The resulting 6.6-kilogram lamb, born on July 5, 1996, was Dolly, named as a tribute to the American singer Dolly Parton.
Though the feat opened up new possibilities for stem cell science and genetic modification, popular interest focused on cloning people. Wilmut was deeply opposed for ethical reasons, not just the psychological impact of cloning but because the process was so inefficient and led to defects.
Ironically, the work on cloning was aimed at developing an efficient way to genetically modify an embryo before it is implanted in a surrogate mother.
The idea was to find a more efficient method than the one that had led to the generation of a sheep named Tracy, created from a fertilised egg that had been genetically engineered through DNA injection to produce milk containing alpha-1 antitrypsin, a human enzyme used to treat cystic fibrosis and emphysema.
The sheep, which Wilmut called ‘a living drug factory,’ is now in the collection of the Science Museum Group, alongside a jumper made from Dolly’s wool.
In 1997 Wilmut and his colleagues unveiled Polly, a Poll Dorset clone created by nuclear transfer using foetal cell nucleus genetically engineered with a human gene for human factor IX, a blood clotting factor absent in people with haemophilia, an advance in what was known as ‘pharming.’
The interest in using cloning to make stem cells for treatments – therapeutic cloning – was intense in the wake of Dolly’s birth. However, in 2007, Ian Wilmut decided not to pursue a licence to clone human embryos as part of a drive to find new treatments for the devastating degenerative condition, motor neuron disease.
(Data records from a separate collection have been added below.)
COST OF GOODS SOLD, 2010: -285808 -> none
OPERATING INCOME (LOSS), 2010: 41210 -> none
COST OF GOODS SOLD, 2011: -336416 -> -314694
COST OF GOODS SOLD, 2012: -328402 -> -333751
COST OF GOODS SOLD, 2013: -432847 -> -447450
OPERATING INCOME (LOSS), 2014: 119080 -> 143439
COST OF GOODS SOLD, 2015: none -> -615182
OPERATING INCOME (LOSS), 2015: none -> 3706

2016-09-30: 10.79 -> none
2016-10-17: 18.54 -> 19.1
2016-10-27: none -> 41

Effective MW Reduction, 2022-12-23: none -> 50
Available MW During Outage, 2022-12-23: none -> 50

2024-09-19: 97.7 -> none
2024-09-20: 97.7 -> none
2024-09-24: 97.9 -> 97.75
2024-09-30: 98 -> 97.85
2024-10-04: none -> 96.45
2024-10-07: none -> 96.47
The reason was that a rival method to genetically alter cells, developed by Shinya Yamanaka (which would earn a Nobel prize in 2012) had more potential for making human embryonic cells, to grow a patient’s own cells and tissues for a vast range of treatments, and without the ethical concern about cloning and dismantling human embryos.
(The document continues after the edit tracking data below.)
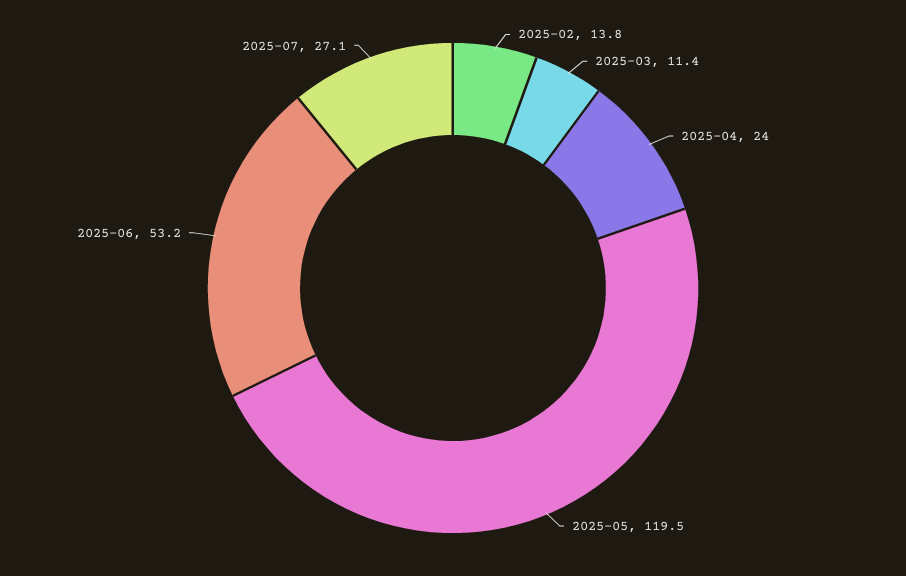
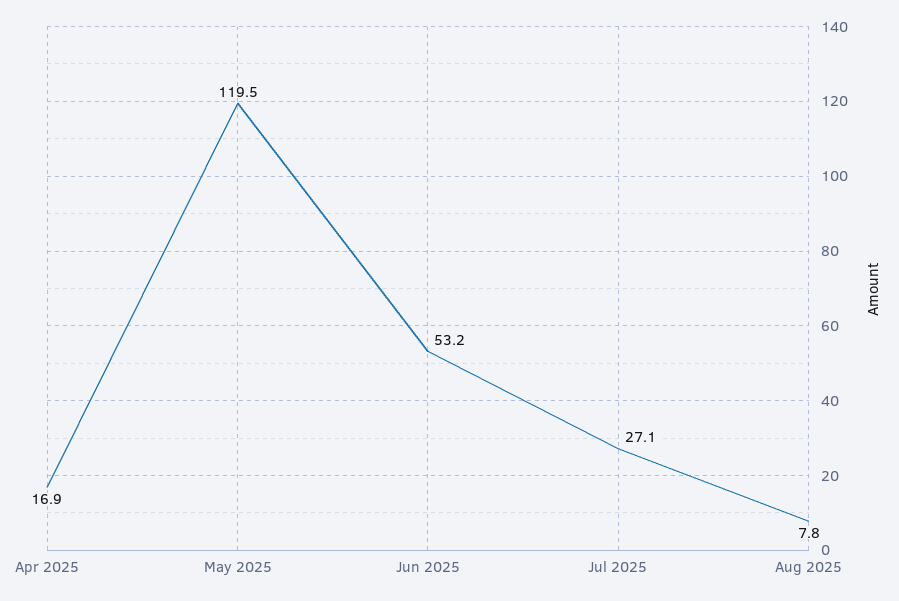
2025-02: 13.8 -> none
2025-03: 11.4 -> none
2025-04: 24 -> 16.9
Aug 2025: none -> 7.8

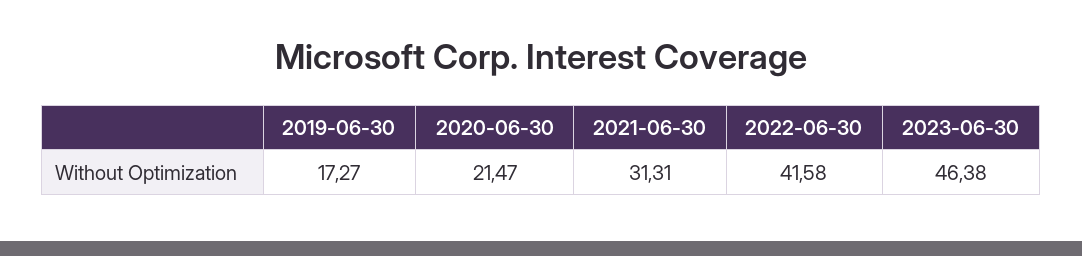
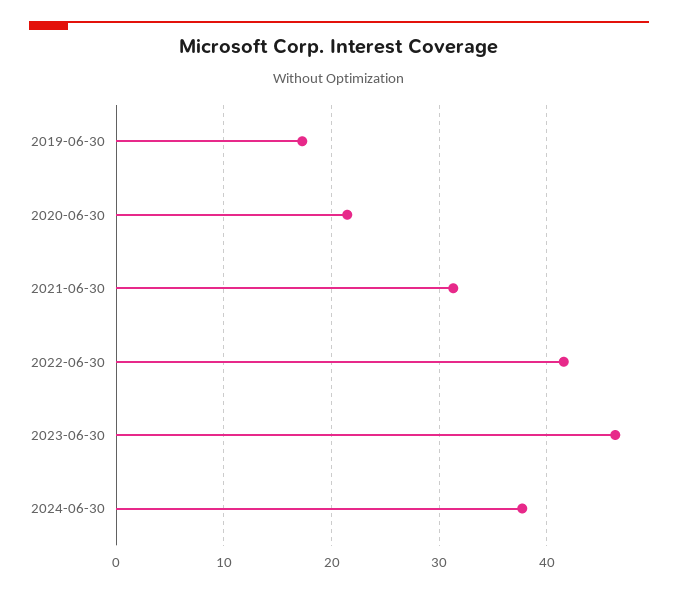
2024-06-30: none -> 38

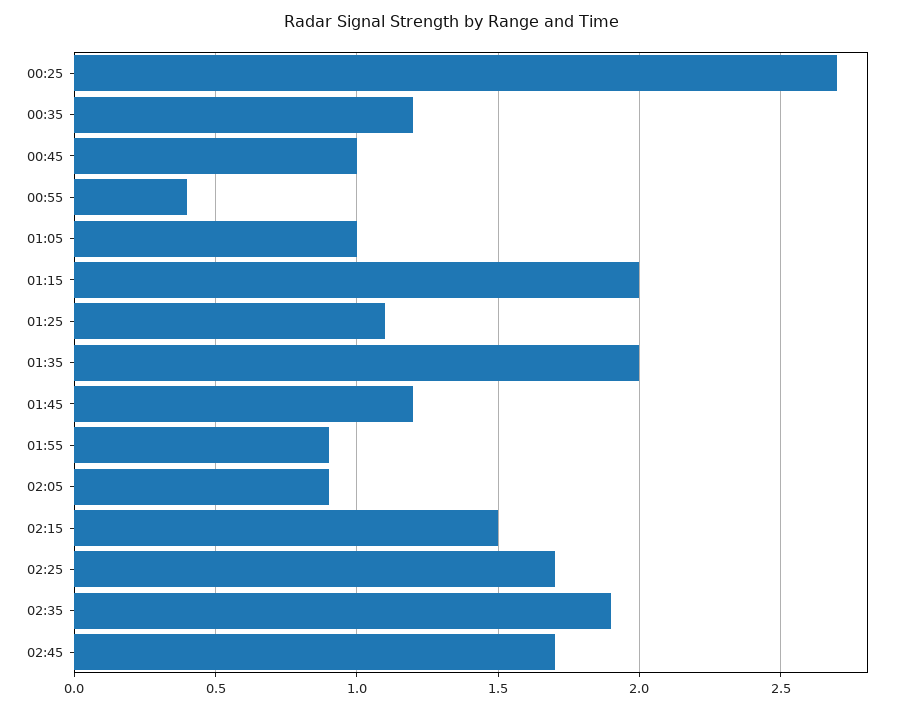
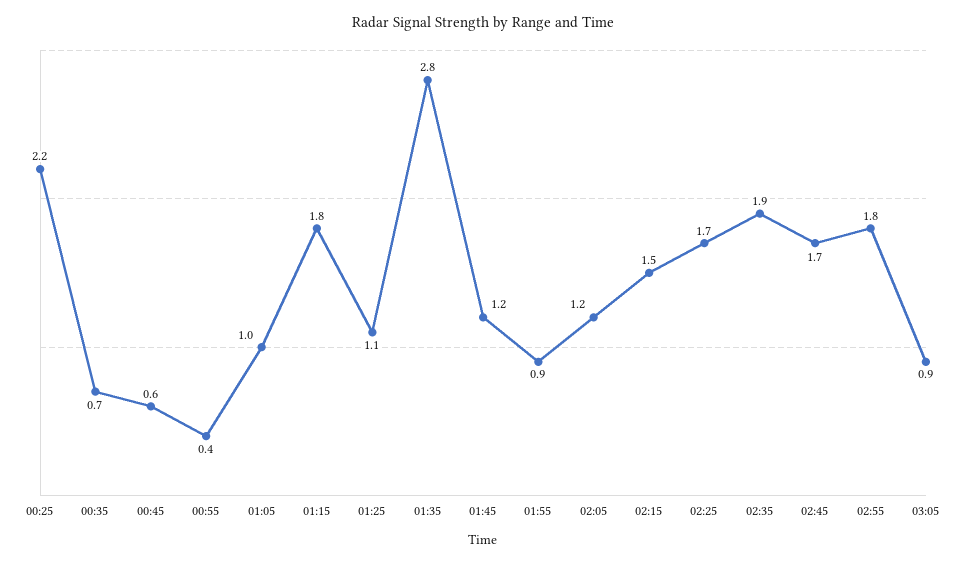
00:25: 2.7 -> 2.2
00:35: 1.2 -> 0.7
00:45: 1 -> 0.6
01:15: 2 -> 1.8
01:35: 2 -> 2.8
02:05: 0.9 -> 1.2
02:55: none -> 1.8
03:05: none -> 0.9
In 2005 Ian Wilmut accepted the chair of reproductive science at the University of Edinburgh, though still maintained his relationship with the Roslin Institute. He received several awards, was made a Fellow of the Royal Society in 2002 and was knighted in 2007.
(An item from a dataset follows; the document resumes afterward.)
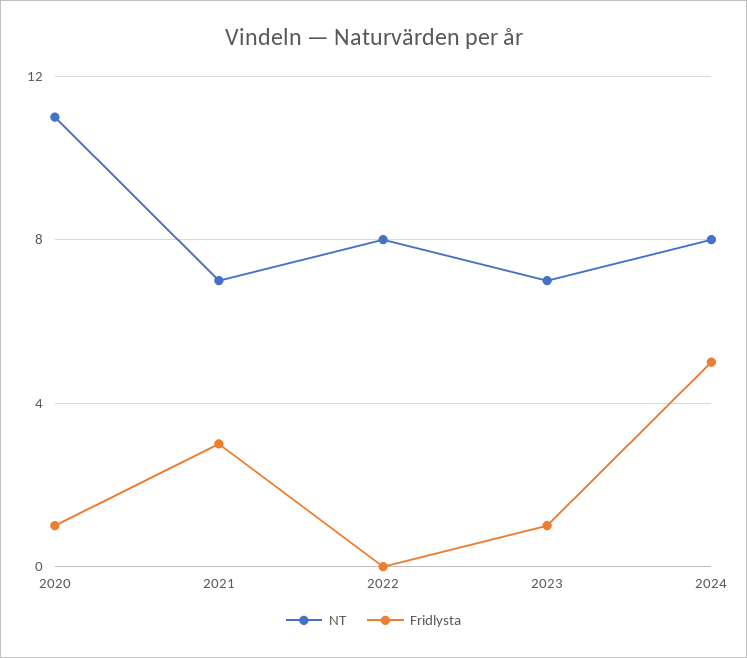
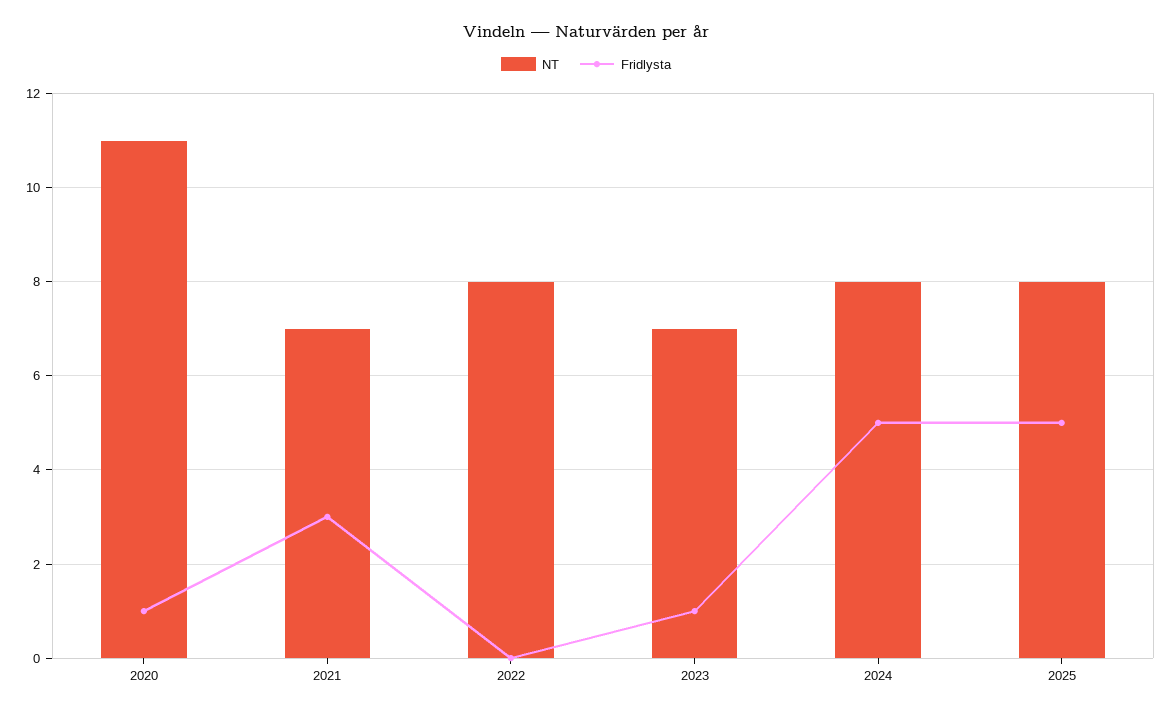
NT, 2025: none -> 8
Fridlysta, 2025: none -> 5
In addition to papers published in major journals such as Nature and Science, he wrote The Second Creation: Dolly and the Age of Biological Control (published in 2000, with Keith Campbell and Colin Tudge) and After Dolly: The Uses and Misuses of Human Cloning (2006, with Roger Highfield).
After a long illness, Sir Ian died on the morning of 10 September 2023. Five years ago he revealed he had been diagnosed with Parkinson’s and had told one interviewer that though work with Dolly would accelerate research in the field ‘people like me will probably have died of Parkinson’s disease before the new treatments become available.’
Many senior figures have reacted to the news of Ian Wilmut’s death. Prof Bruce Whitelaw, Director of the Roslin, said that science ‘has lost a household name’, while Prof John Iredale of the University of Bristol, who worked with Ian Wilmut, talked of how he was ‘scientifically brilliant and shrewd and possessed of warmth and great humour’. Prof Sir Peter Mathieson, Principal of the University of Edinburgh, said: ‘He was a titan of the scientific world.’